What woman out of all the breathing world
Would be a woman, could her heart select,
Or love her lover, could her life prevent?
Then let me be that only, only one;
Thus let me make that sacrifice supreme,
No other ever made, or can, or shall.
Behold, the future shall stand still to ask,
What man was worth a price so isolate?
And rate thee at its value for all time.

For I am driven by an awful Law.
See! while I hesitate, it mouldeth me,
And carves me like a chisel at my heart.
'T is stronger than the woman or the man;
'T is greater than all torment or delight;
'T is mightier than the marble or the flesh.

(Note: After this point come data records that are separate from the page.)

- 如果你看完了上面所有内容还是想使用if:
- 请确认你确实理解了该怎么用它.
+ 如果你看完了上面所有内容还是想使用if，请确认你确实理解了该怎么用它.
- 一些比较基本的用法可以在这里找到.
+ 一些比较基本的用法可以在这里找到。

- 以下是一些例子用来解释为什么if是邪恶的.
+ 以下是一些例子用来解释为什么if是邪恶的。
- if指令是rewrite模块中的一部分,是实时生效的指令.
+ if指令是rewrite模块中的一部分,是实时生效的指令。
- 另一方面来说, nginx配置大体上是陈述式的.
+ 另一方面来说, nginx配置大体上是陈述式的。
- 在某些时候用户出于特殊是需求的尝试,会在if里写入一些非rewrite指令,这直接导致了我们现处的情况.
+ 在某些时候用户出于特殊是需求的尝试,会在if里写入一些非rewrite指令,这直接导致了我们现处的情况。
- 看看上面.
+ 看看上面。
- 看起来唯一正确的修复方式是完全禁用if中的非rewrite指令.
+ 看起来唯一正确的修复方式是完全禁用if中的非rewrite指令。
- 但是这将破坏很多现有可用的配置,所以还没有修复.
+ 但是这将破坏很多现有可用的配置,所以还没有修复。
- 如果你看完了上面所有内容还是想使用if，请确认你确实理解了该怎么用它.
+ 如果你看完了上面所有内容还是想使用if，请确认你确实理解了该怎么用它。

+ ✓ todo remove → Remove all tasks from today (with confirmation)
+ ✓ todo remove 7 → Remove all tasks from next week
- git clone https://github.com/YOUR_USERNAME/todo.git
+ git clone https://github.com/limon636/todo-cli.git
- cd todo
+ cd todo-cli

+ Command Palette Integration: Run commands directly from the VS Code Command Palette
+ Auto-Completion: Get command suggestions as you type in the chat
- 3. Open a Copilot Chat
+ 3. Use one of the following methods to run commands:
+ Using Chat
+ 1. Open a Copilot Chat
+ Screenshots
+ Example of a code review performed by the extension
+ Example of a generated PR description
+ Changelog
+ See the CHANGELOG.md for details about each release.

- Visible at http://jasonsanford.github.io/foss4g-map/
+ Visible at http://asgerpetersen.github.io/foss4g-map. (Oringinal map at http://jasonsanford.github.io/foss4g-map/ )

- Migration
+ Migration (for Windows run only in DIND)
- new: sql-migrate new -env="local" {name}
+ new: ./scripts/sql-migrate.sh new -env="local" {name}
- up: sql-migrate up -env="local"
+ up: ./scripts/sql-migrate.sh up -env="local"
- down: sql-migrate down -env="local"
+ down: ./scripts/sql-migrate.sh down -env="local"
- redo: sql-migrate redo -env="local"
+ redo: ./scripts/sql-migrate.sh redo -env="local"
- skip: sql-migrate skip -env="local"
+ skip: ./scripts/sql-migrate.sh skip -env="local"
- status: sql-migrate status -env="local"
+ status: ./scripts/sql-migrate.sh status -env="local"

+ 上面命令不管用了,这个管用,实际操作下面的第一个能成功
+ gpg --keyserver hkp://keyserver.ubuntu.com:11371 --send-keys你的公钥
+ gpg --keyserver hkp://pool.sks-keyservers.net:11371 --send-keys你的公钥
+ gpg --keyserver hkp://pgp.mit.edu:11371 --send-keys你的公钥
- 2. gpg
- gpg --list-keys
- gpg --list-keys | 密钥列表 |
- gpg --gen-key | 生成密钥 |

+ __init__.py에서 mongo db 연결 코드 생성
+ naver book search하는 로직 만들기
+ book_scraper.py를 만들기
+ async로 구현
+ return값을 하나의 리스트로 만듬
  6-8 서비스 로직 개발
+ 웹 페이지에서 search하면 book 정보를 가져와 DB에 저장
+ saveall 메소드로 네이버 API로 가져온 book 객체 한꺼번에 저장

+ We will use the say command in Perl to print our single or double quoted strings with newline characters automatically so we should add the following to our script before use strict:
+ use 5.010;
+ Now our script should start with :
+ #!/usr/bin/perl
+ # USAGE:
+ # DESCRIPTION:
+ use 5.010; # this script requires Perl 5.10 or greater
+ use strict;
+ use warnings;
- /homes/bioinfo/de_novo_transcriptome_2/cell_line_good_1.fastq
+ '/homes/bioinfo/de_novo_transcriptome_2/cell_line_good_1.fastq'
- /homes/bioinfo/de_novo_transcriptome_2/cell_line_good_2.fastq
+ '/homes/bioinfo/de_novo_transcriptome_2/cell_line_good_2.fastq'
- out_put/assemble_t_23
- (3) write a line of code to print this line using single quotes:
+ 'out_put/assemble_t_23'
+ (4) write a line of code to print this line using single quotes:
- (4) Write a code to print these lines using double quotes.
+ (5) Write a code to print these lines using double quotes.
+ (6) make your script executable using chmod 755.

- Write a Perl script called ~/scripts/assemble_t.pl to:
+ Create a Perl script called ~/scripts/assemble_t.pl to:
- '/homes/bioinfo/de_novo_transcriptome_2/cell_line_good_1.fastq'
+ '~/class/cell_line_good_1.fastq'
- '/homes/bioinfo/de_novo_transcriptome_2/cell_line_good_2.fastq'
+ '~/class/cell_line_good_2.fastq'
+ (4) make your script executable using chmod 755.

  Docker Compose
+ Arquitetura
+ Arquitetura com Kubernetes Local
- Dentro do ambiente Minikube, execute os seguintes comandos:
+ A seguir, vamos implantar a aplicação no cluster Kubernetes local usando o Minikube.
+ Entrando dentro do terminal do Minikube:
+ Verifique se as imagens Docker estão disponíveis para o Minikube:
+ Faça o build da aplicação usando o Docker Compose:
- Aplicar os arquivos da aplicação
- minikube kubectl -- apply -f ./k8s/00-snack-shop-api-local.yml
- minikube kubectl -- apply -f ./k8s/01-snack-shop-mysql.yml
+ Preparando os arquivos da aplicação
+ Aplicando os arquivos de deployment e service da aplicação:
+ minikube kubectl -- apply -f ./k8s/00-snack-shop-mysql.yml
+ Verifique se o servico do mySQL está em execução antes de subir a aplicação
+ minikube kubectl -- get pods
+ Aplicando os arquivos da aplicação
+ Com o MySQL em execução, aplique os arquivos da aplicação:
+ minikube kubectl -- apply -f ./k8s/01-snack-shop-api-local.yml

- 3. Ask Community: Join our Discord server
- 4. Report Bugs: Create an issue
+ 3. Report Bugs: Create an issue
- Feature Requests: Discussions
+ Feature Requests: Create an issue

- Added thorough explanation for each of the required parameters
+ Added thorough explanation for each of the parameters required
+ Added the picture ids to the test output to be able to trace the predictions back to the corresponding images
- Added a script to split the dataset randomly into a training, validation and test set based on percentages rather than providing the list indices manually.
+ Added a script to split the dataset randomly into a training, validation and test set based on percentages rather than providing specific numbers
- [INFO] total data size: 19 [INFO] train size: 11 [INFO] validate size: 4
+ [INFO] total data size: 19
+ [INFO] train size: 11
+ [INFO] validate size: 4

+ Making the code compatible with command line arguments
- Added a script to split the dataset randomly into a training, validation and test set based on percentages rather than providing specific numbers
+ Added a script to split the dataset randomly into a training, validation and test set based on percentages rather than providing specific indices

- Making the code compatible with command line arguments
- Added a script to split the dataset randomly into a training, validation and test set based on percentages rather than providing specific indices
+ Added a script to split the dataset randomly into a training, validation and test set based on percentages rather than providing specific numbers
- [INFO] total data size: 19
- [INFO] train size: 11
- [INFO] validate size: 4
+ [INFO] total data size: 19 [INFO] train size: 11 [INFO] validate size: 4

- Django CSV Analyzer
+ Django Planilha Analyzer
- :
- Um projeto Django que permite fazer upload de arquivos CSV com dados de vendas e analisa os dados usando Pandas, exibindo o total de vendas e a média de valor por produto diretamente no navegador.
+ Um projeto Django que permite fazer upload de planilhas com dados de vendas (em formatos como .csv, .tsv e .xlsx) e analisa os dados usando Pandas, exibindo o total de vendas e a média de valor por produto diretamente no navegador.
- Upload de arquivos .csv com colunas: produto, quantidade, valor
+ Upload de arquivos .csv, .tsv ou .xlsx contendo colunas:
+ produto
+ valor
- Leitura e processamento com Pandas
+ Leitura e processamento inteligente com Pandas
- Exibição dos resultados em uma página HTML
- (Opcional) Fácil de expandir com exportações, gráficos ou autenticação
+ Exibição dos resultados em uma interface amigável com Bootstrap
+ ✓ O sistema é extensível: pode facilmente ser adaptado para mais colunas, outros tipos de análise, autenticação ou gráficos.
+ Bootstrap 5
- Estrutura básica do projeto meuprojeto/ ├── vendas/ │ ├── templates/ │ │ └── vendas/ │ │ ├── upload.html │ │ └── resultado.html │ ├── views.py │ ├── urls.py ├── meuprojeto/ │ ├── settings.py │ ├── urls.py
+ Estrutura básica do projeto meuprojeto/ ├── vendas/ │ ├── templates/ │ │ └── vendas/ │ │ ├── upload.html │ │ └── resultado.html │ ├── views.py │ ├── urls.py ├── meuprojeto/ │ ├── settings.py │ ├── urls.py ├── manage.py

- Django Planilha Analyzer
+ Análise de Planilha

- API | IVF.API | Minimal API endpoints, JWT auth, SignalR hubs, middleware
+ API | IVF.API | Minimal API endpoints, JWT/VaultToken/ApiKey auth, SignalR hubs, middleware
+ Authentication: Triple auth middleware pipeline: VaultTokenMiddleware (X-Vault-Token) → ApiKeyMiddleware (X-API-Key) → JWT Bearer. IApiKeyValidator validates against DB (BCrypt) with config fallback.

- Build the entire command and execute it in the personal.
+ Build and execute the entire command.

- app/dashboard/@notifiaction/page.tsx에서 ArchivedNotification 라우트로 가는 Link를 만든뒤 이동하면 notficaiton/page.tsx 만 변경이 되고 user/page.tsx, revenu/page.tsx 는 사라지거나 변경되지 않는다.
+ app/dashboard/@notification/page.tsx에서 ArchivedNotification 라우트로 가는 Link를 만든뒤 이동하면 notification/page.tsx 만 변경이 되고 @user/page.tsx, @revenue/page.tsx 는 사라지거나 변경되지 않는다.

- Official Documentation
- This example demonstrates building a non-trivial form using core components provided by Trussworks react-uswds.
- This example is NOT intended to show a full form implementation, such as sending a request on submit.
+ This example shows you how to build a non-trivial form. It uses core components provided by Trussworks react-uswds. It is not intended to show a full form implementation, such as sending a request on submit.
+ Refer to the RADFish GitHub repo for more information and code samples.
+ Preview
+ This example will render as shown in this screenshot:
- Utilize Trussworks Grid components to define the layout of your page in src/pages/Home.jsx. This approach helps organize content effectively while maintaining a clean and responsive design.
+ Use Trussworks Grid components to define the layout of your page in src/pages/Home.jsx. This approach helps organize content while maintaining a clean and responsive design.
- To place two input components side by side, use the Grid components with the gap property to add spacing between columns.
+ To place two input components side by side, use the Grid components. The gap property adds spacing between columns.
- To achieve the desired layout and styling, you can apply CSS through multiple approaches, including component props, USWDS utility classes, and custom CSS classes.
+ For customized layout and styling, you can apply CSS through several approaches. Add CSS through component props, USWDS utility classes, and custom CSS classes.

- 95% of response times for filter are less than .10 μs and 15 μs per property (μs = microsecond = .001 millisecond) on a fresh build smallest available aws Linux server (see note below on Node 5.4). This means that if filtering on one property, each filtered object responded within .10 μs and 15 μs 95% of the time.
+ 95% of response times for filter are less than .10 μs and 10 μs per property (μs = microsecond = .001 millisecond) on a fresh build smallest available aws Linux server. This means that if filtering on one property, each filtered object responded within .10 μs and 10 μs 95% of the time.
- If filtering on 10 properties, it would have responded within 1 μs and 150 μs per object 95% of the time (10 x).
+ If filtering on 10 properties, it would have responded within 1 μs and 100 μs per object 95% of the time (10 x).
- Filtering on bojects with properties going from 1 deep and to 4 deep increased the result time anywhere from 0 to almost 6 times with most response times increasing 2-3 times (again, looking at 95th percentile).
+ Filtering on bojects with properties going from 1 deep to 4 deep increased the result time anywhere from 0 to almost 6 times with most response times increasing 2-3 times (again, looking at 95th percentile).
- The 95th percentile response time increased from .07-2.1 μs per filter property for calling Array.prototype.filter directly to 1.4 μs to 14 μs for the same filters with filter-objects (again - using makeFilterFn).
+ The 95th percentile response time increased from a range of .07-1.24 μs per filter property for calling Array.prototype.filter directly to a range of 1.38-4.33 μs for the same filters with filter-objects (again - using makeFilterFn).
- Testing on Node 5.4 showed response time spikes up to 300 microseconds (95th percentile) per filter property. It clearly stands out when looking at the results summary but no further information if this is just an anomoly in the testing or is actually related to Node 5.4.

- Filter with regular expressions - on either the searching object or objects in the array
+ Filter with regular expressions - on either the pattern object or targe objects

Obedient be the sculptor and the stone!
Thine am I, thine at all the cost of all
The pangs that woman ever bore for man;
Thine I elect to be, denying them;
Thine I elect to be, defying them;
Thine, thine I dare to be, in scorn of them;
And being thine forever, bless I them!

Pygmalion! Take me from my pedestal,
And set me lower—lower, Love!—that I
May be a woman, and look up to thee;
And looking, longing, loving, give and take
The human kisses worth the worst that thou
By thine own nature shalt inflict on me.